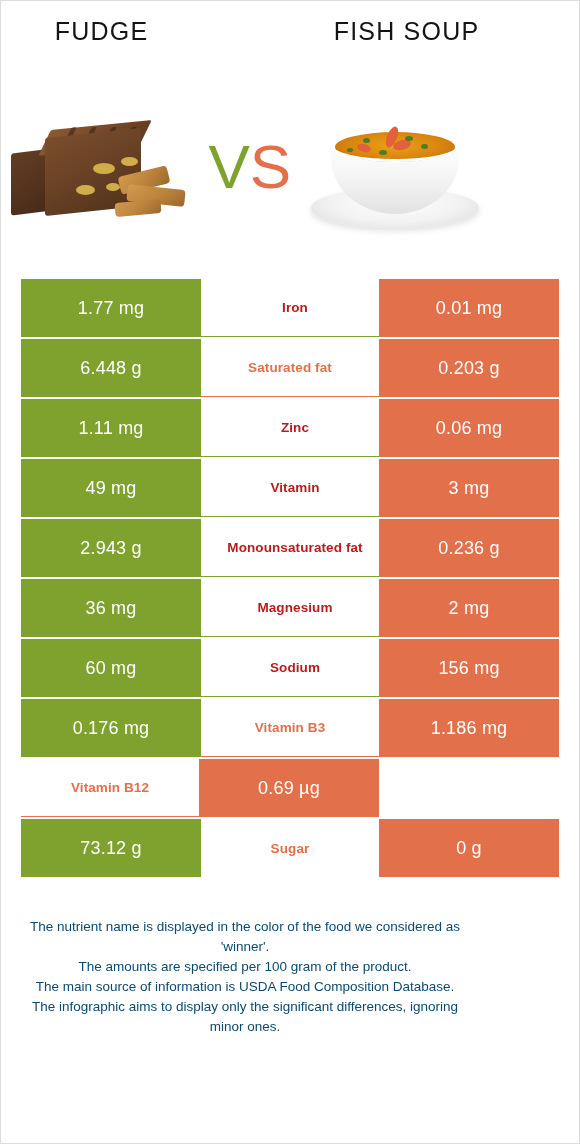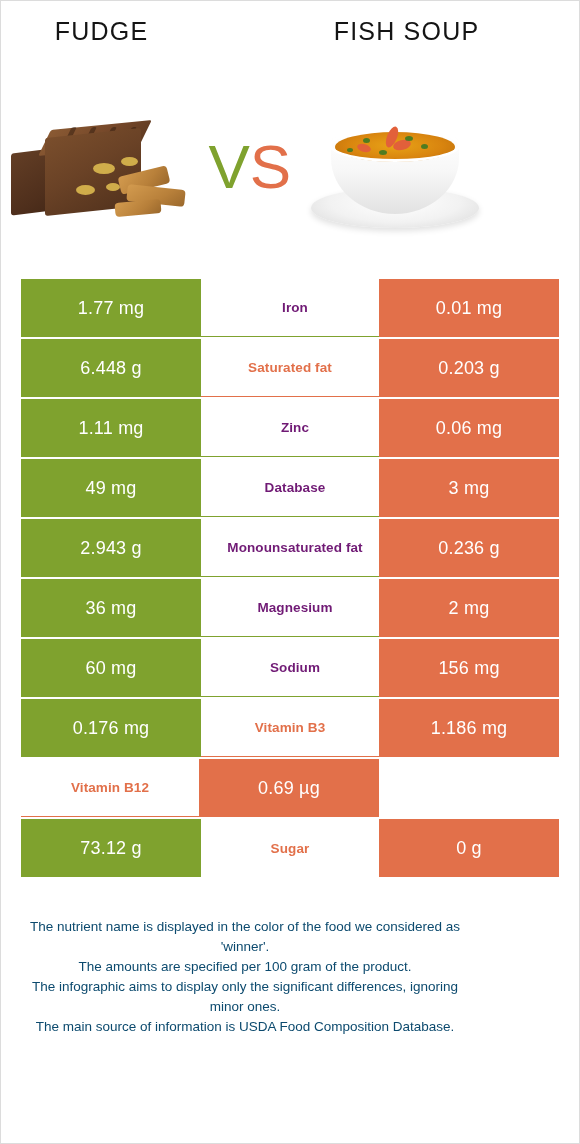--- a/index.html
+++ b/index.html
@@ -211,7 +211,7 @@
     box-sizing: border-box;
     border-bottom: 1px solid transparent;
   }
-  .cell-mid.win-left  { color: #701a75; border-bottom-color: #7FA22E; padding-left: 10px; }
+  .cell-mid.win-left  { color: #b91c1c; border-bottom-color: #7FA22E; padding-left: 10px; }
   .cell-mid.win-right { color: #E2704A; border-bottom-color: #E2704A; }
   .row:last-child .cell-mid { border-bottom: none; }
 

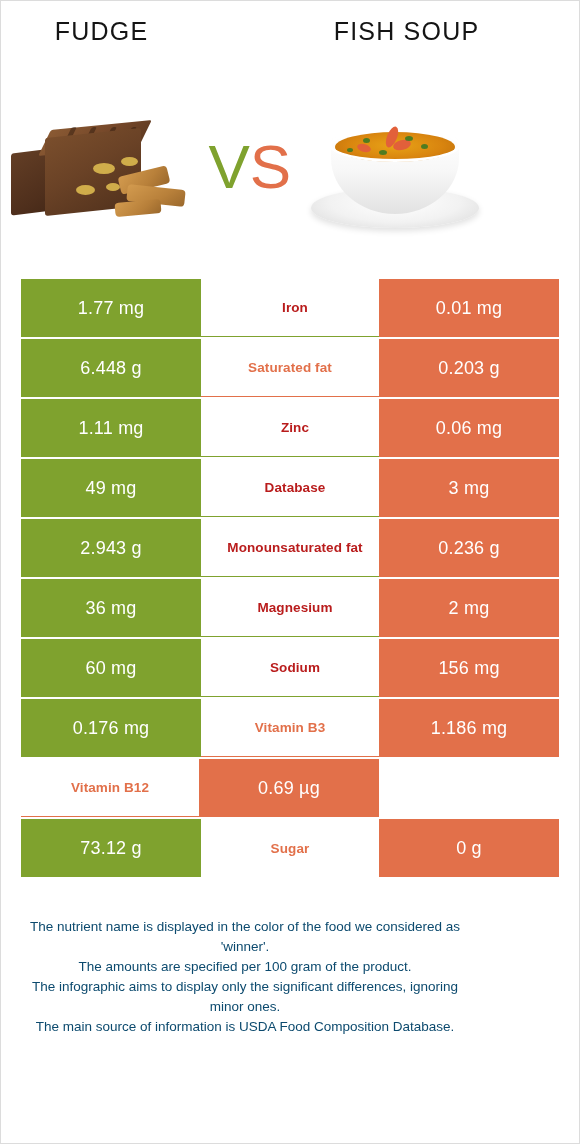--- a/index.html
+++ b/index.html
@@ -296,7 +296,7 @@
       </div>
       <div class="row">
         <div class="cell-left">49 mg</div>
-        <div class="cell-mid win-left">Database</div>
+        <div class="cell-mid win-left">Vitamin</div>
         <div class="cell-right">3 mg</div>
       </div>
       <div class="row">

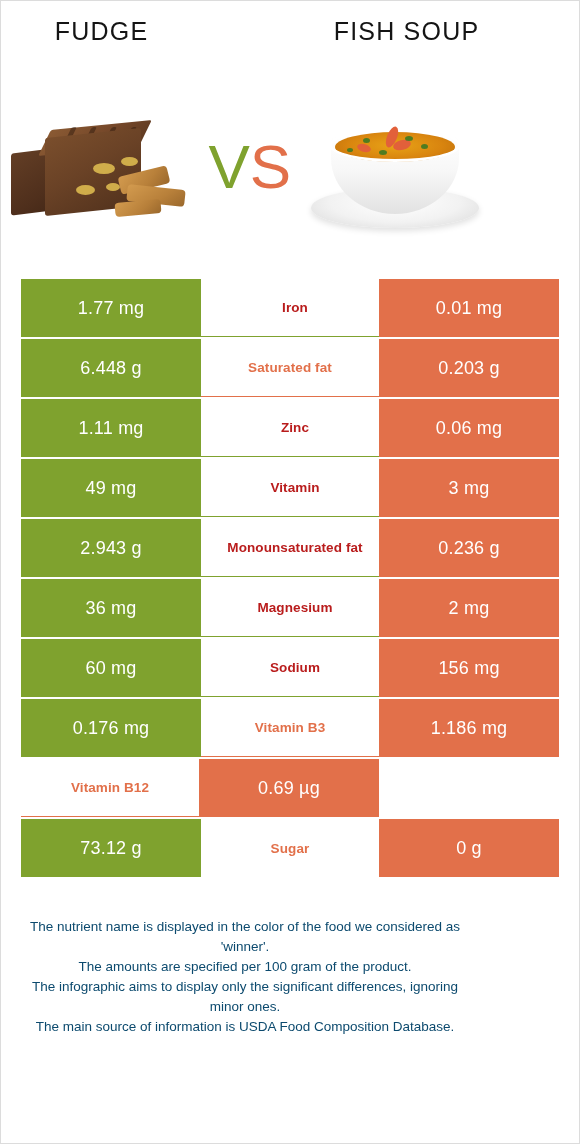--- a/index.html
+++ b/index.html
@@ -333,8 +333,8 @@
   <div class="footer">
     <div>The nutrient name is displayed in the color of the food we considered as 'winner'.</div>
     <div>The amounts are specified per 100 gram of the product.</div>
+    <div>The main source of information is USDA Food Composition Database.</div>
     <div>The infographic aims to display only the significant differences, ignoring minor ones.</div>
-    <div>The main source of information is USDA Food Composition Database.</div>
   </div>
 
 </div>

WHAT IS NEEDED: Copy out each line of the material above that holds the word "border".

RESULT OF THE TASK:
     box-sizing: border-box;
     border-bottom: 1px solid transparent;
-  .cell-mid.win-left  { color: #701a75; border-bottom-color: #7FA22E; padding-left: 10px; }
+  .cell-mid.win-left  { color: #b91c1c; border-bottom-color: #7FA22E; padding-left: 10px; }
   .cell-mid.win-right { color: #E2704A; border-bottom-color: #E2704A; }
   .row:last-child .cell-mid { border-bottom: none; }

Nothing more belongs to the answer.